New front end to RI dictionary (alpha)

ThaiNotes · May 31, 2014

I get very frustrated using the Royal Institute's on-line dictionary. For a start, every time I use it I have manually to change the encoding. Plus the alphabetic listings of words are incomplete. Anyway, rather than just stay frustrated I decided to write a new front end to the data. The results of my efforts are at:

http://thai-notes.com/dictionaries/RIDictionary.html

This is still very much work in progress, but it's definitely usable. However, I was wondering whether anyone would like to suggest any specific features to add. Thoughts I have include:

Link terms in definitions to where they refer to
Hover-over pop-up box to explain any abbreviations
Incorporating the RI's Dictionary of New Words
Reverse lookup (i.e. find all definitions containing a given word)

I have also wondered about providing an option to make it more friendly for native English speakers. For example, translating all abbreviations and providing IPA pronunciation, rather than the Thai system. Though perhaps someone advanced enough in their studies to use the RID doesn't need this sort of hand holding. Thoughts?

What else would be good?

This is early, alpha software, so there are quite a few known issues, including:

There are some errors in parsing the RI data resulting in a few (<0.5%) erroneous entries and truncated definitions. A few lookups result in "not found".
The sequence of the word suggestions is a little off. (Entries for prefixes are all listed before the first non-prefix.)
Fonts aren't being properly loaded from the Internet; local fonts are being used.
No bold/italics in definitions.
If you resize your browser window the application display doesn't change.
When there's a long definition a scrollbar should appear. It doesn't always do so, and may be less than usual width.
No integration with the rest of the site for customisable font size and color theme.
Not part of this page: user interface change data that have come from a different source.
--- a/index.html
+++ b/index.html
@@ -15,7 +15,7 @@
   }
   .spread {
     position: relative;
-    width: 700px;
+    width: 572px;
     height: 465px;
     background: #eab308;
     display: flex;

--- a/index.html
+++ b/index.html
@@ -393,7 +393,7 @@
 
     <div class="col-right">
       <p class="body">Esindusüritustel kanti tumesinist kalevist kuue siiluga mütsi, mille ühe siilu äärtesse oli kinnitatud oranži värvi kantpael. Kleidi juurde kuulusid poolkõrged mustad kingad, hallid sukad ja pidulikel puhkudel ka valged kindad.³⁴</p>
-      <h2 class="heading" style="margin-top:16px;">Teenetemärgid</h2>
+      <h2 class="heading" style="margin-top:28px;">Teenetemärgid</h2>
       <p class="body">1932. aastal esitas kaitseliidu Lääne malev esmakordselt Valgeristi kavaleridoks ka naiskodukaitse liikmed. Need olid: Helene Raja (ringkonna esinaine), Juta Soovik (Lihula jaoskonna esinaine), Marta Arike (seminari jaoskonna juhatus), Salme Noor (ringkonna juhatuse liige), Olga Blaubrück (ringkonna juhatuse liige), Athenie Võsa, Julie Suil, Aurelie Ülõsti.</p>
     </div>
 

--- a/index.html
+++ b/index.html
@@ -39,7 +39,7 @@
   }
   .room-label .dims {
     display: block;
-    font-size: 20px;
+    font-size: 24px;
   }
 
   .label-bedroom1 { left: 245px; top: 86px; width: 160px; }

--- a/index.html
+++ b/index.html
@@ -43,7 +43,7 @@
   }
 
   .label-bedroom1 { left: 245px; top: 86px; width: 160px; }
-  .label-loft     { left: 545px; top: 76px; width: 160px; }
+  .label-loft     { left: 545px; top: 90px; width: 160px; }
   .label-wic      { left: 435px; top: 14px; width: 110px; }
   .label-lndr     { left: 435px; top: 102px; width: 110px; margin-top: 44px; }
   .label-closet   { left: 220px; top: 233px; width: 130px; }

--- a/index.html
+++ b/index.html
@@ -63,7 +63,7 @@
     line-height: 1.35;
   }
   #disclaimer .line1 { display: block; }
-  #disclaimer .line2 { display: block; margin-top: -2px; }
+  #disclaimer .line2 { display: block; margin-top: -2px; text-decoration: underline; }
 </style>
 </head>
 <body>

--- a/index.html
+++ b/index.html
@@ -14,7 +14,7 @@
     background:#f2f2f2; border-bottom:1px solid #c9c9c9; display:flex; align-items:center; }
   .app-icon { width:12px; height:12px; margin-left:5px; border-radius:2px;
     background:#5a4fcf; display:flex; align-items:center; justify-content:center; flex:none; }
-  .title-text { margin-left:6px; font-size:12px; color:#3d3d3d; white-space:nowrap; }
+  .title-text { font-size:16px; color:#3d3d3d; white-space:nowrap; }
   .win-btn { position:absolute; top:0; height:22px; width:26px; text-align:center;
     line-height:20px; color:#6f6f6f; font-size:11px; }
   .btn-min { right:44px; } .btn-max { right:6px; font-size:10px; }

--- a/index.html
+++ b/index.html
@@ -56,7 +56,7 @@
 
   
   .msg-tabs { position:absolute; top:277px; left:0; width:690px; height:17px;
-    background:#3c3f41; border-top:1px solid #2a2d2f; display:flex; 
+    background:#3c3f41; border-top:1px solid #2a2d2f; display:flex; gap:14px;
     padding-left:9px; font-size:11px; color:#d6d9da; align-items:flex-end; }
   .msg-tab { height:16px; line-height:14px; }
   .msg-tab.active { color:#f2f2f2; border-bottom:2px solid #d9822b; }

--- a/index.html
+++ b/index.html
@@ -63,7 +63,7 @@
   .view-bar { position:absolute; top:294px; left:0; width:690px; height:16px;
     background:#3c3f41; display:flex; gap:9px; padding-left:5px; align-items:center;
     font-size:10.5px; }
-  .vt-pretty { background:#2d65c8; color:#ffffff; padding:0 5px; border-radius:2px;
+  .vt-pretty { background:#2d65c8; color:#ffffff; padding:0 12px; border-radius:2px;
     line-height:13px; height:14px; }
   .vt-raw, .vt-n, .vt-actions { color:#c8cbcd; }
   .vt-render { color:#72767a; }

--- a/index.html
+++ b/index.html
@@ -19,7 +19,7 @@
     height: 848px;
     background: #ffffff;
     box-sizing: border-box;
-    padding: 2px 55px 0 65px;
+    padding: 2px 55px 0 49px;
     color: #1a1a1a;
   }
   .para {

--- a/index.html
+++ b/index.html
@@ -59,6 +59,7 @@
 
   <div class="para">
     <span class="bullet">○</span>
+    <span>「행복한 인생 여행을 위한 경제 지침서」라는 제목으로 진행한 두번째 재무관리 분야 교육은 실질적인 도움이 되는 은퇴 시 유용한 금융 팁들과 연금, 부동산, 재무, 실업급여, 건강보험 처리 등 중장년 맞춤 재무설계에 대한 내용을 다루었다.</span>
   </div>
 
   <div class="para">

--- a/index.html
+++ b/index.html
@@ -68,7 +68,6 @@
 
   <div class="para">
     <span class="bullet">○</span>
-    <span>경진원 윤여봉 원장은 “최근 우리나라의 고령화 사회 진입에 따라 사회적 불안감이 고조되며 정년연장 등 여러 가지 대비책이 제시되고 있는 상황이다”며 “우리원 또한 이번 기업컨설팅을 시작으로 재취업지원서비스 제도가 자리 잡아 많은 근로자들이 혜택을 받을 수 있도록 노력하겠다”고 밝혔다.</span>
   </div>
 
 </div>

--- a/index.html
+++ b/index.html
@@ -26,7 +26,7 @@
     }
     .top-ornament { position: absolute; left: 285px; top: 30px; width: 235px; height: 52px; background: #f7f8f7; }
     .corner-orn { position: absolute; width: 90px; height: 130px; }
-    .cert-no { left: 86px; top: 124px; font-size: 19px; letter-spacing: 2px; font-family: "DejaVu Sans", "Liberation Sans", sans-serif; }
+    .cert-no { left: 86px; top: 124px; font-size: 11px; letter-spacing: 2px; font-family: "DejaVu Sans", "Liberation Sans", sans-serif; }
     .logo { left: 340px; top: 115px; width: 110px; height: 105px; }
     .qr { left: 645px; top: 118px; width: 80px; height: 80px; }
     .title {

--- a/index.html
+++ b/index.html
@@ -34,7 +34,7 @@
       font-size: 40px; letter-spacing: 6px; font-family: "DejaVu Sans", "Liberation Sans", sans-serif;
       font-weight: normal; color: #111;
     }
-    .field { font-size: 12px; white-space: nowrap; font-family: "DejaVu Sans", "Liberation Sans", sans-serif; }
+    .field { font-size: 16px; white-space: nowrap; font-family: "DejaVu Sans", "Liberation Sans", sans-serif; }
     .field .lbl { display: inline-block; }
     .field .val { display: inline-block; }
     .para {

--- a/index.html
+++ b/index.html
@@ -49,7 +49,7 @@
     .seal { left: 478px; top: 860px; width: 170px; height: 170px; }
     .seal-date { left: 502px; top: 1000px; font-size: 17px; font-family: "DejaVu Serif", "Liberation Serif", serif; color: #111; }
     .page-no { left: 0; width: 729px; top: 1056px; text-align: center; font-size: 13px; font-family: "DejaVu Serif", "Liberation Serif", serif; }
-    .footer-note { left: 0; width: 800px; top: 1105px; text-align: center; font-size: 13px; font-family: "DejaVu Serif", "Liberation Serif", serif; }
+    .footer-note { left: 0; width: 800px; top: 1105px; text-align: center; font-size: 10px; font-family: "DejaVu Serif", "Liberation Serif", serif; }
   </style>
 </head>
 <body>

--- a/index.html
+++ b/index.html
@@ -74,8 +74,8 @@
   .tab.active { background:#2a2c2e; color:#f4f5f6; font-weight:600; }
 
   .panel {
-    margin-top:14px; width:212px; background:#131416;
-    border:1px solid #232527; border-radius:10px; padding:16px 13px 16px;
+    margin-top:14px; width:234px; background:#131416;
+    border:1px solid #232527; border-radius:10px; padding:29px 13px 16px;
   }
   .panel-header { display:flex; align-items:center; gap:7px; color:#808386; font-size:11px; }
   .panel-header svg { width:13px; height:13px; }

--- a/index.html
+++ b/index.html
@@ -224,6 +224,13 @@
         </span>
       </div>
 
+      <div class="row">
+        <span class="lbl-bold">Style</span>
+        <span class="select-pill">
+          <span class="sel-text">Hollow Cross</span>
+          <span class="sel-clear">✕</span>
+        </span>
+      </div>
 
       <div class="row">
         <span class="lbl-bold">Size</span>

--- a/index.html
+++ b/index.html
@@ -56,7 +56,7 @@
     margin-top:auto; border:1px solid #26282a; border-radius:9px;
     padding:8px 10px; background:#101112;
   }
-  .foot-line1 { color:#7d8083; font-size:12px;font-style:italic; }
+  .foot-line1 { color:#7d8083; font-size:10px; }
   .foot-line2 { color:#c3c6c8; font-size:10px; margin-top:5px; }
There may be some browser-related issues. I don't use Microsoft Windows or MacOS so have to test Internet Explorer and Safari using emulation software. If anyone is using these browsers I'd love to know if these browsers really do have the problems I experienced.

Safari, letters typed into the word input box don't display.
Internet Explorer (tested with version 8) loads the data and displays the keyboard, but every word lookup fails.

Thank you for reading so far.

As always, any and all feedback much appreciated.

kriswillems · May 31, 2014

์์Nice. Please have a look at the faranglearnthai facebook group. There are other developers there and I think they could help you or you could help them.

I miss the functionality the RID has, like using * and just browsing through all words starting with a certain consonant.

katana · May 31, 2014

Nice work. It just needs an offline, installable version now! (if no ones already done this).

ThaiNotes · June 1, 2014

์์I miss the functionality the RID has, like using * and just browsing through all words starting with a certain consonant.

Thanks for the feedback. Both those features are on the "to do" list.

As for the use of *, a couple of questions:

(1) If you search for ก* do you expect to return words such as เก่ง and ไก่?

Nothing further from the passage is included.